Fusion constructs of LPP and green fluorescent protein (GFP) were prepared by ligating the full-length LPP sequence or fragments LPP40 and LPP61,respectively, into the EcoRI/SalI restriction site of the expression vector pEGFP-C3 (Clontech) downstream of the GFP reporter gene. A short deletion spanning nucleotides 367-417 (amino acids 41-57,accession number U49957) was introduced into the full-length LPP construct by the ExSite PCR-based mutagenesis method(Costa et al., 1996; Li and Trueb, 2001), resulting in the construct LPPΔ. For mitochondrial targeting experiments, a synthetic oligonucleotide coding for the membrane anchor of ActA (amino-acid residues 628-LILAMLAIGVFS LGAFIKIIQLRKNN-653) was purchased from Microsynth GmbH (Switzerland). This oligonucleotide was inserted into the ApaI/BamHI site of the pEGFP vector, downstream of the sequences for LPP and GFP. Authenticity and reading frame of all constructs were verified by DNA sequencing.

GST-tagged LPP was expressed in E. coli BL21 after induction with 0.1 mM isopropylthio-β-galactoside as suggested by the supplier (Amersham Pharmacia Biotech). The bacteria were collected by centrifugation and lysed by sonication. The fusion proteins were purified from the lysate by affinity chromatography on glutathione Sepharose and analyzed on SDS polyacrylamide gels. After transfer to nitrocellulose by electroblotting, the polypeptides were detected with the GST detection module (Amersham) using goat anti-GST antibodies, followed by alkaline-phosphatase-conjugated secondary antibodies(Sigma). Similar blots that had been prepared in parallel were blocked with bovine serum albumin and subsequently incubated with radiolabeledα-actinin in 10 mM NaCl, 1 mM Nonidet P-40, 0.1% 2-mercaptoethanol, 20 mM HEPES, pH 7.5 as previously described(Crawford et al., 1992; Reinhard et al., 1999). After 4 hours at room temperature, the blots were washed twice with the same buffer and exposed to BioMax MS film (Eastman Kodak Co.).

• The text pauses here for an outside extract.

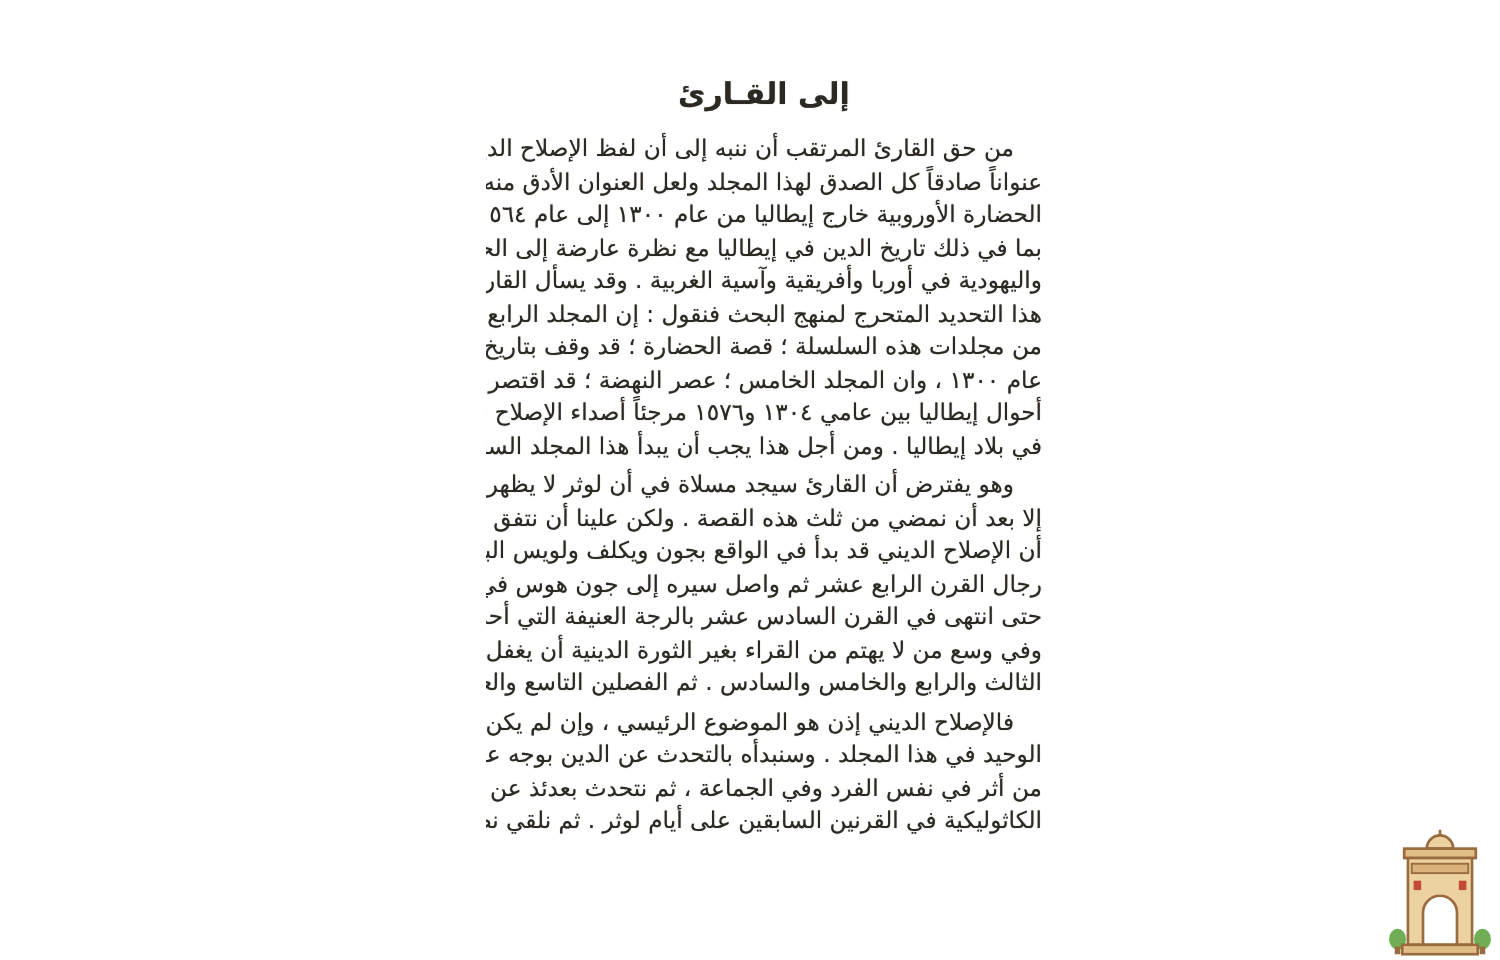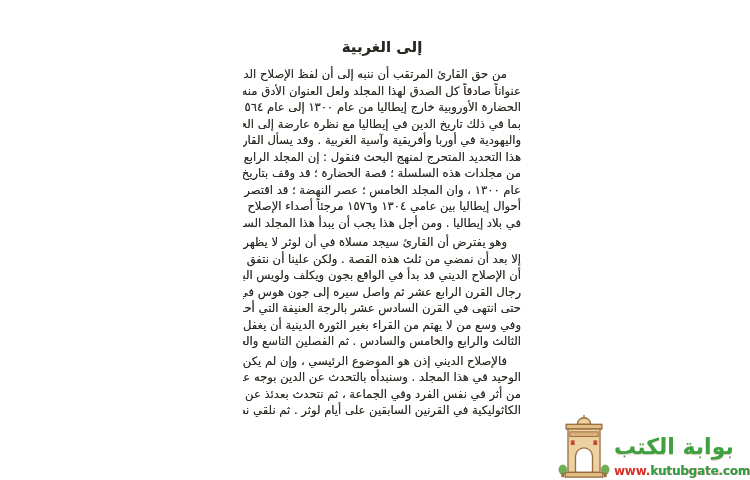"إلى الغربية" div.page-title { text: الغربية -> القـارئ }
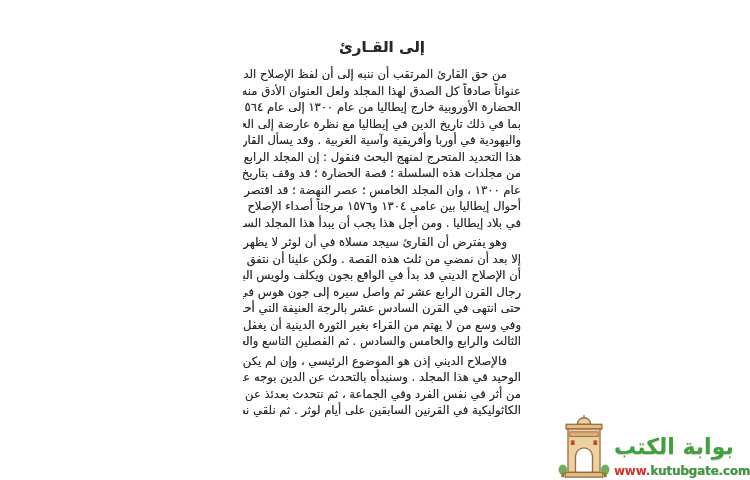"بوابة الكتب" div.wm-text { html: <div> <div>بوابة الكتب</div> <div><span>www.</span><span>kutubgate.com</span></div> </div> -> none }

Yeast two-hybrid and three-hybrid experiments were carried out essentially as described in the manuals provided by the supplier (Clontech). Yeast reporter strain Y190 was cotransfected with the appropriate bait and prey plasmids by the lithium acetate method. Selection for HIS3 reporter gene activation was performed on agar plates lacking histidine, tryptophan and leucine. Colonies that appeared after incubation for 5-10 days at 30°C were assayed for activation of the lacZ reporter gene utilizing the colony filter lift assay. For quantitative data, the colonies were grown in liquid media and analyzed for β-galactosidase activity using O-nitrophenyl β-D-galactopyranoside as a substrate.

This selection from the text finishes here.